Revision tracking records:
══════
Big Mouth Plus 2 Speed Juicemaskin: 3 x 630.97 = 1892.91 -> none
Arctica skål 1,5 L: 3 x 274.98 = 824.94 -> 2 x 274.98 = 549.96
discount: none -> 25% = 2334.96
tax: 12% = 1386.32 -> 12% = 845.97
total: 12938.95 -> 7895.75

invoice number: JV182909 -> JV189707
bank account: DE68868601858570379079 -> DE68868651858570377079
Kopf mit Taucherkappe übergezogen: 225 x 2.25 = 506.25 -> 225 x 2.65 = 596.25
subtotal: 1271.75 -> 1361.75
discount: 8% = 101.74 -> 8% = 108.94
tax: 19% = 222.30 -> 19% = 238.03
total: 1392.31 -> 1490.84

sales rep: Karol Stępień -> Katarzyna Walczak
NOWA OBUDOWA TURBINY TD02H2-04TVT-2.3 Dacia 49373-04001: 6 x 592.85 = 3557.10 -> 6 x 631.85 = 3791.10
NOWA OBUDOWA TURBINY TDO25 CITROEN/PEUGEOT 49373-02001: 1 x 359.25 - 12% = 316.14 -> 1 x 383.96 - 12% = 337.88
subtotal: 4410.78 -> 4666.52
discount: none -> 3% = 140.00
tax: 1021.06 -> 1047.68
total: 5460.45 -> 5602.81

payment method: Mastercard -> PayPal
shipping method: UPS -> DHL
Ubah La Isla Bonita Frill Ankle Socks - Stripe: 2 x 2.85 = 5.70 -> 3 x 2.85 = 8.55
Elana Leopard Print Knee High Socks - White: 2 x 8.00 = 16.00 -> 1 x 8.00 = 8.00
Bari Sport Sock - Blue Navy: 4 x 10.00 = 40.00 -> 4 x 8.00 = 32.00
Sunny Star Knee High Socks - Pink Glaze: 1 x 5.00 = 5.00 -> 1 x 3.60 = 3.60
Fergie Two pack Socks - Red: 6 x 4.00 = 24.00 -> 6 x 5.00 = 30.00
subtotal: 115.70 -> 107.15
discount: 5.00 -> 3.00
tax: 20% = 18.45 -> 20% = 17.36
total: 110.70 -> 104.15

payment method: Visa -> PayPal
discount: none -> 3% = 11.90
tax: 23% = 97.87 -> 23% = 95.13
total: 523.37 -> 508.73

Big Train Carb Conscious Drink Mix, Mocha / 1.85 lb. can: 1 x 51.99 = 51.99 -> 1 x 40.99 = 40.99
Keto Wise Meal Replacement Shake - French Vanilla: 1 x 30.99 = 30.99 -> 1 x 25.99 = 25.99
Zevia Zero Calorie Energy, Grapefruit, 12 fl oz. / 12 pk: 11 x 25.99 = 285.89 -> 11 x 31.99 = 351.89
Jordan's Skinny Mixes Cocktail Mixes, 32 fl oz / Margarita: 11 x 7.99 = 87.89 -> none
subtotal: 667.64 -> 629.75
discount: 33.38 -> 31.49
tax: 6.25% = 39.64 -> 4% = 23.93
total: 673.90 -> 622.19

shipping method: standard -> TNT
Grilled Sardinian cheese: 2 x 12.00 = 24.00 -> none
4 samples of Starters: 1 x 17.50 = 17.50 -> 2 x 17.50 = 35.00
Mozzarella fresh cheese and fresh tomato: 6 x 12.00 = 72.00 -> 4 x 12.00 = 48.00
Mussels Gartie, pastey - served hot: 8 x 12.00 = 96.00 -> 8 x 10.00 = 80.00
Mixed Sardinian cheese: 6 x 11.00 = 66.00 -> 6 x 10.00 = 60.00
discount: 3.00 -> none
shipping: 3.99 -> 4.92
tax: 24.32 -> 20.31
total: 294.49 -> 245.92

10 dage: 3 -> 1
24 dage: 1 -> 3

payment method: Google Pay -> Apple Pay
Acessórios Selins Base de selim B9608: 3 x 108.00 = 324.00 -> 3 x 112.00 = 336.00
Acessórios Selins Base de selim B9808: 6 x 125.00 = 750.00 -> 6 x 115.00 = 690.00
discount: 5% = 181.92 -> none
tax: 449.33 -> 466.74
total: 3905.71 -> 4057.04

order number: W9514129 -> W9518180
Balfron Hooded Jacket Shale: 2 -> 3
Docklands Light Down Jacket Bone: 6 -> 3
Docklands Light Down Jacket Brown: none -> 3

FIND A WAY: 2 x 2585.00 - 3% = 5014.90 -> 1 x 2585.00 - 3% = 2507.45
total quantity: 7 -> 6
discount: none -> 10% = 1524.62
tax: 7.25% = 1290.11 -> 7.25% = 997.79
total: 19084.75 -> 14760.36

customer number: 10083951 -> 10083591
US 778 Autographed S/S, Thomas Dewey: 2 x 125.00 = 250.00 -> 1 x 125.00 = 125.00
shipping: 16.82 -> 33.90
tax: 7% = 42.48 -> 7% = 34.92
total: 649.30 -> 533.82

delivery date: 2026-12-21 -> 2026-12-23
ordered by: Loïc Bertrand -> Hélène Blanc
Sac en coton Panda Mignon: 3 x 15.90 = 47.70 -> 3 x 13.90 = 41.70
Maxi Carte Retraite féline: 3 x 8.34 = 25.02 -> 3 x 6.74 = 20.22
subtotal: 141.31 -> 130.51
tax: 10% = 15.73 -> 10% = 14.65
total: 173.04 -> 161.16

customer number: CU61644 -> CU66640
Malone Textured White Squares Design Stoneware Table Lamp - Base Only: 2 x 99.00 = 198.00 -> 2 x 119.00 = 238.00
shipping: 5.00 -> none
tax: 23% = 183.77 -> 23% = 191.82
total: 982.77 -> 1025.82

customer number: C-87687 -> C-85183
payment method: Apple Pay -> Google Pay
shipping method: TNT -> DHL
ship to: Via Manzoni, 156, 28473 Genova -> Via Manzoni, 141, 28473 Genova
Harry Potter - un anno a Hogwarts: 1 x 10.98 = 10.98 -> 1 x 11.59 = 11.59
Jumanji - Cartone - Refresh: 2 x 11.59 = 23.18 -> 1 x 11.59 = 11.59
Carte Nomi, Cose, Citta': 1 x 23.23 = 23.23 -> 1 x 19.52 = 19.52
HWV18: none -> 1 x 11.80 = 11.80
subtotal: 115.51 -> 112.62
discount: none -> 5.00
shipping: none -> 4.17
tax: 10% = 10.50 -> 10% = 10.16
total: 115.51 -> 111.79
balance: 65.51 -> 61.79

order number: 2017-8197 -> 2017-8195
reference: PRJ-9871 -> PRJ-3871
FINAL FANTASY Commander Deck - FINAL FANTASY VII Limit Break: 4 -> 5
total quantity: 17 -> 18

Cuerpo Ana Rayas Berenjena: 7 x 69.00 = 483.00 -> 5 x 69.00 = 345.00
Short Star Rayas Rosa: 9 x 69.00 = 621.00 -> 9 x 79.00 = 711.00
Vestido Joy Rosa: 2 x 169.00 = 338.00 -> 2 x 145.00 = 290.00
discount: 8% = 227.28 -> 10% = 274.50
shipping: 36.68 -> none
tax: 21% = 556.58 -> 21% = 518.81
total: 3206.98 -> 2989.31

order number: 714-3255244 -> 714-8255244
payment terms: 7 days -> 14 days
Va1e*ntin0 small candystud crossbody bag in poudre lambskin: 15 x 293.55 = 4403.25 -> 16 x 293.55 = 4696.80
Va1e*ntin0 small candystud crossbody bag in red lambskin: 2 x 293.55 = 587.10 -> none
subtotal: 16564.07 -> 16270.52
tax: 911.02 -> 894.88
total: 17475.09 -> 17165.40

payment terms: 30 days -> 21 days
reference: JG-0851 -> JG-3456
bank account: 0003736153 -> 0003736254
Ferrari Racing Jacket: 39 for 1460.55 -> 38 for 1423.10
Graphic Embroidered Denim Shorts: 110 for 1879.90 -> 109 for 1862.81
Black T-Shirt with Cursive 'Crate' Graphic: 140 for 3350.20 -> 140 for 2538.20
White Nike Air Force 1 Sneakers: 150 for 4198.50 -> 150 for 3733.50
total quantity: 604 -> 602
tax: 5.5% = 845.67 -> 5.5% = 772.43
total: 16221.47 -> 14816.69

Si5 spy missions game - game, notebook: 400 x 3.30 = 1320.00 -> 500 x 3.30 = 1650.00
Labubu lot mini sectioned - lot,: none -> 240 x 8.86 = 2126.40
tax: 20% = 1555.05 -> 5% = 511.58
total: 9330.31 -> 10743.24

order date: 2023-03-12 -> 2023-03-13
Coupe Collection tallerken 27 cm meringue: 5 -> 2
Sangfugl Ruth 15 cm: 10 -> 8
══════
WHAT YOU WILL DO: Find the line with "Labubu lot mini" in the data above. Restate it and all later lines word for word, ending with the last line.

SOLUTION TO THIS EXERCISE:
Labubu lot mini sectioned - lot,: none -> 240 x 8.86 = 2126.40
tax: 20% = 1555.05 -> 5% = 511.58
total: 9330.31 -> 10743.24

order date: 2023-03-12 -> 2023-03-13
Coupe Collection tallerken 27 cm meringue: 5 -> 2
Sangfugl Ruth 15 cm: 10 -> 8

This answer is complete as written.